We recently launched floating routing - a world first, Citymapper will show you how to complete journeys using floating transport.
In what was no way a coincidence, our backend servers simultaneously started to run out of memory.
We were immediately alerted to the issue when a server crashed on Friday morning. With a bit of skill and a bit of luck, we had shipped a fix to production the same day.
A memory leak is a bug where the amount of memory that your application is using grows indefinitely. This is a great way for your server to eventually crash.
Looking at our dashboard, we noted that our available memory Singapore was depleting much faster than in Paris.
As engineers at Citymapper, we have excellent intuition about what makes cities unique. Specifically, we knew that floating vehicle hire is a relatively new concept in Paris, in contrast to Singapore where many schemes are well established.
We speculated that the size and speed of the leak was correlated with the number of floating vehicles that a city had.
Could it be that our servers were leaking the vehicles themselves?
In theory, a web server should:
- Initialise any shared state
- Serve a request, allocating any memory needed
- Free any allocated memory
What we really wanted was to understand why step 3) was not happening. Ideally, we could replay some production traffic from Singapore on our development machines. We could then attach some instrumentation that would show us which objects were left over once a request had finished.

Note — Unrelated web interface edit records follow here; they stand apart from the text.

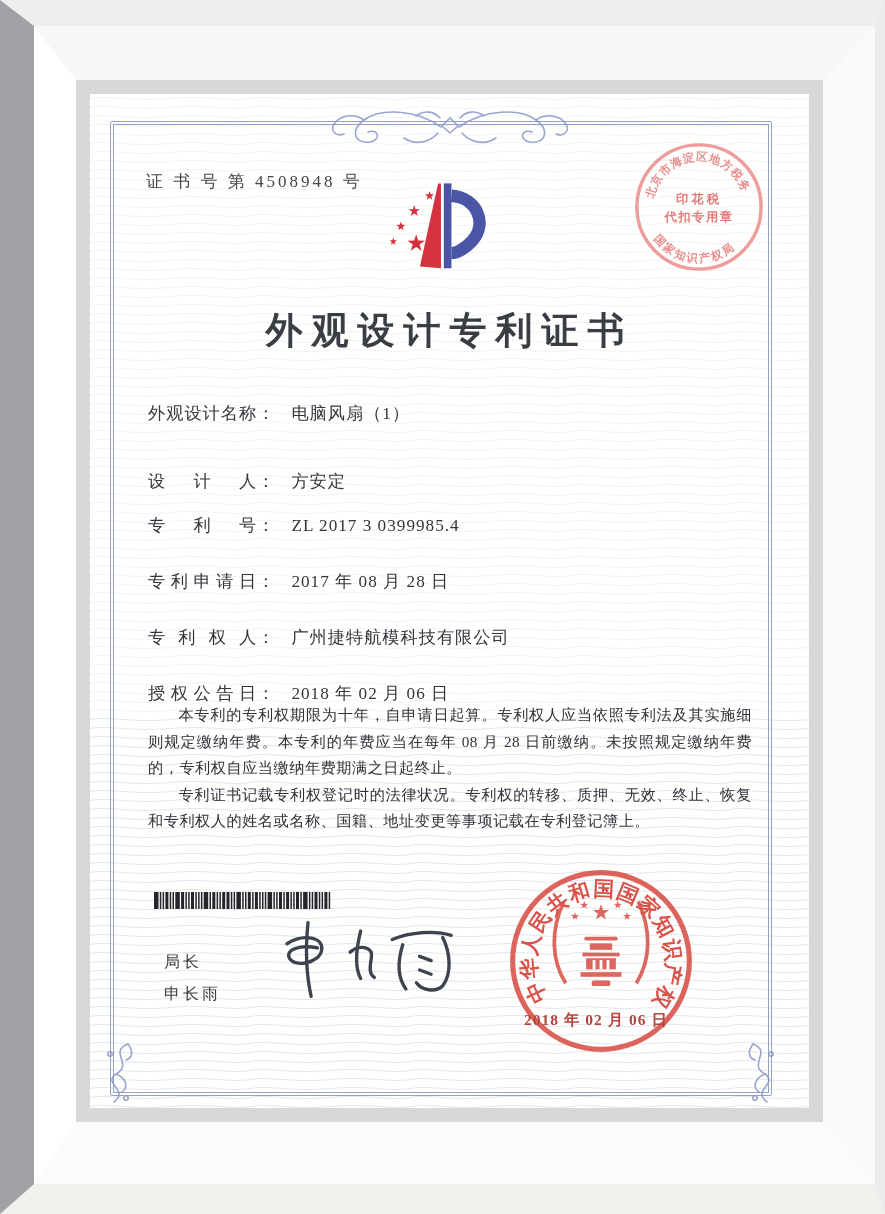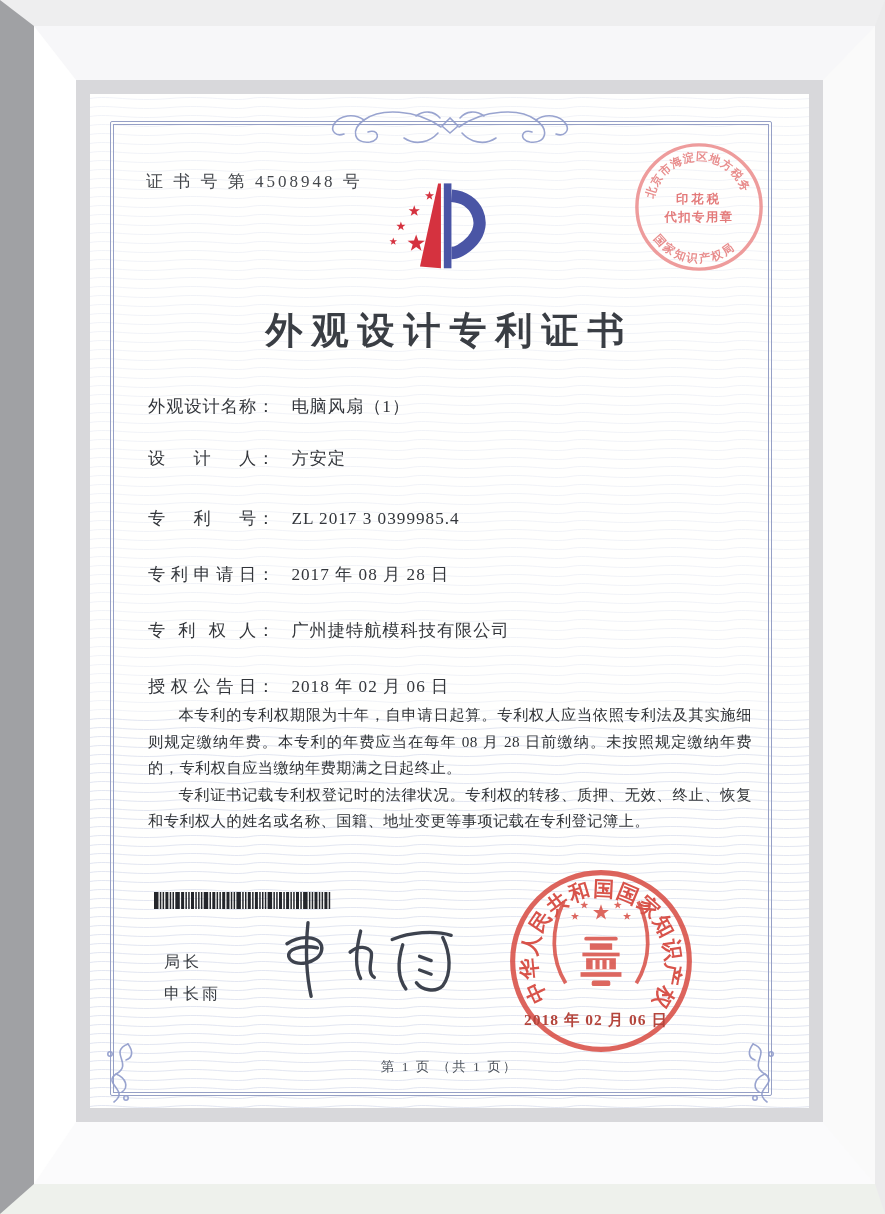"外观设计名称" .frow .fl { margin-top: none -> 7px }
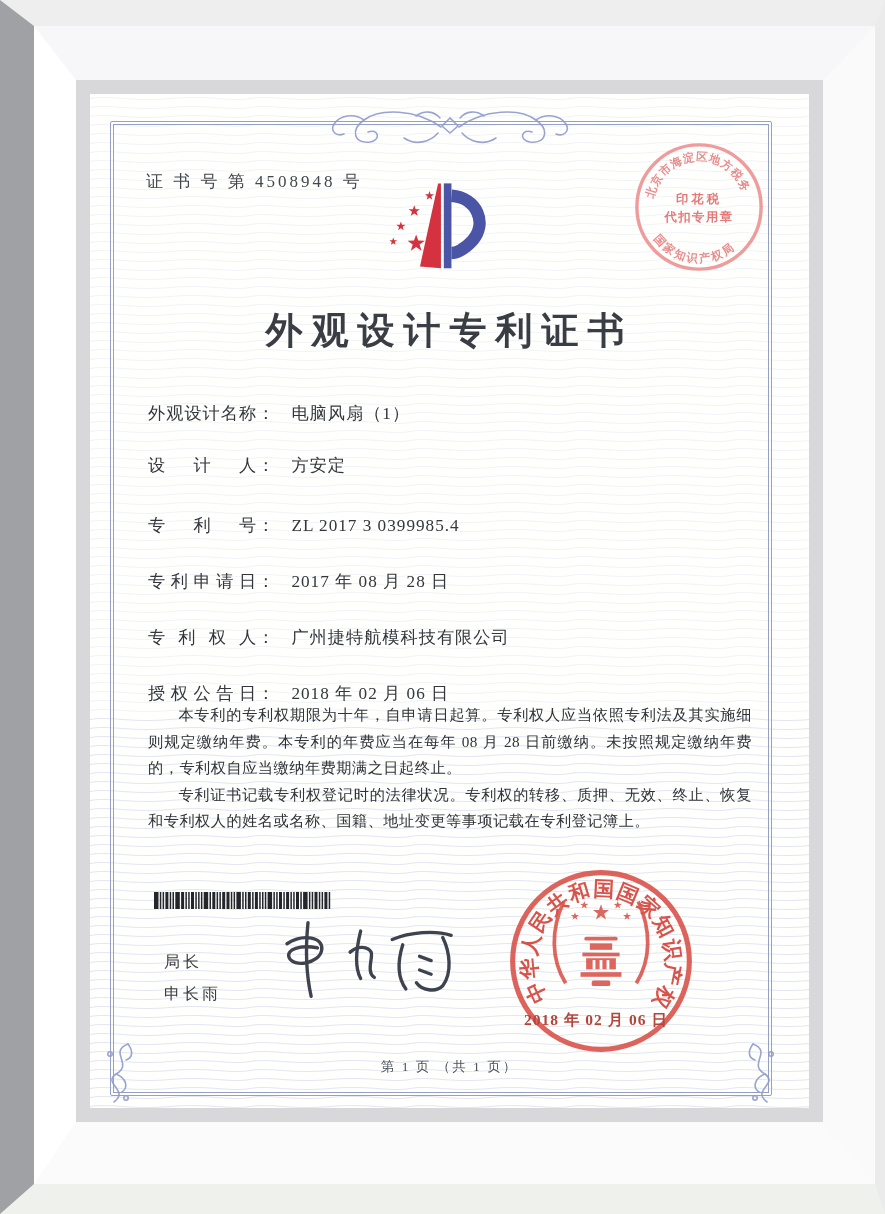"设计人： 方安定" div.frow { top: 52px -> 68px }
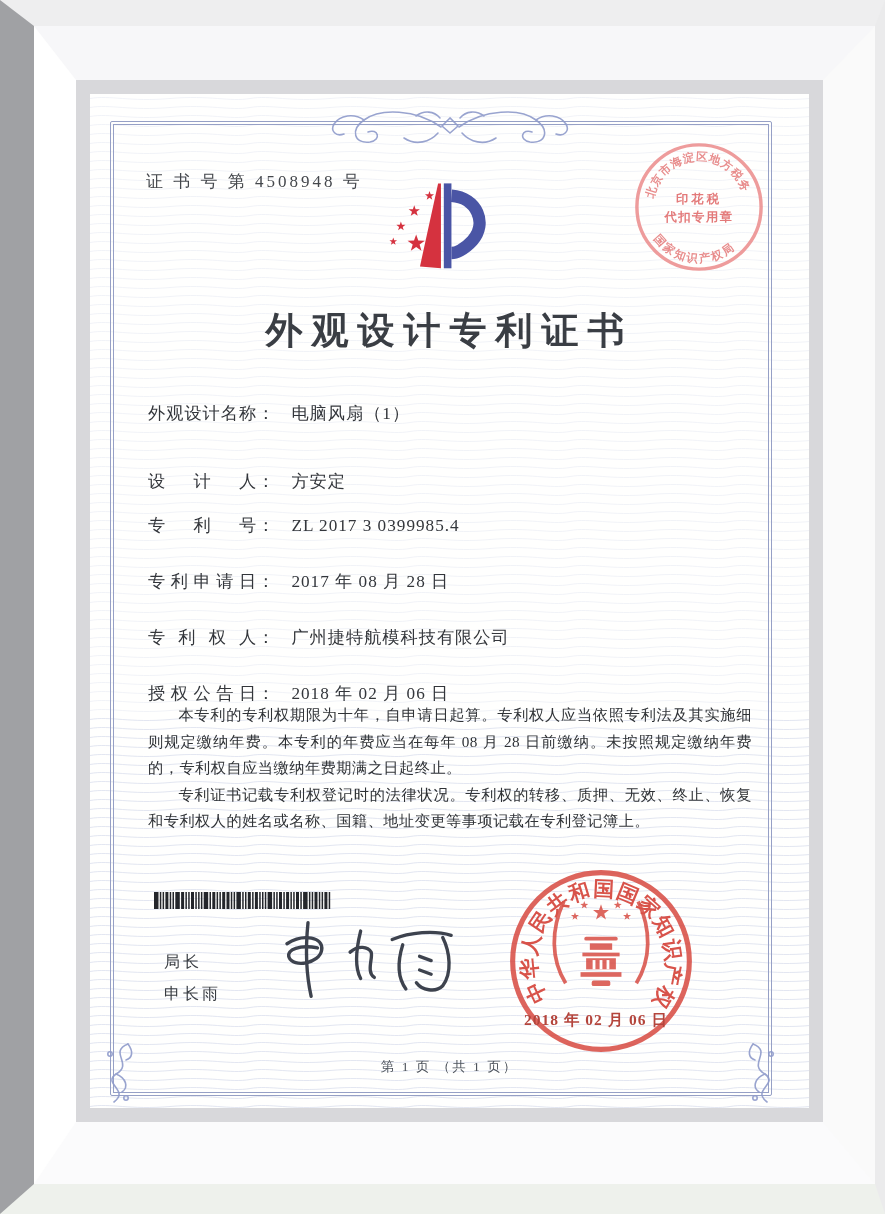"第 1 页 （共 1" div.pfooter { html: <div>第 1 页 （共 1 页）</div> -> none }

If we could take a snapshot of all of our Python objects in memory at a specific point in time, we might stand a chance of confirming which objects were leaking by comparing two snapshots.
Our API servers are written in Python. We needed a language specific tool that could hook into the CPython virtual machine and snapshot objects in memory.
We found that guppy is an excellent tool for comparing heap snapshots in Python.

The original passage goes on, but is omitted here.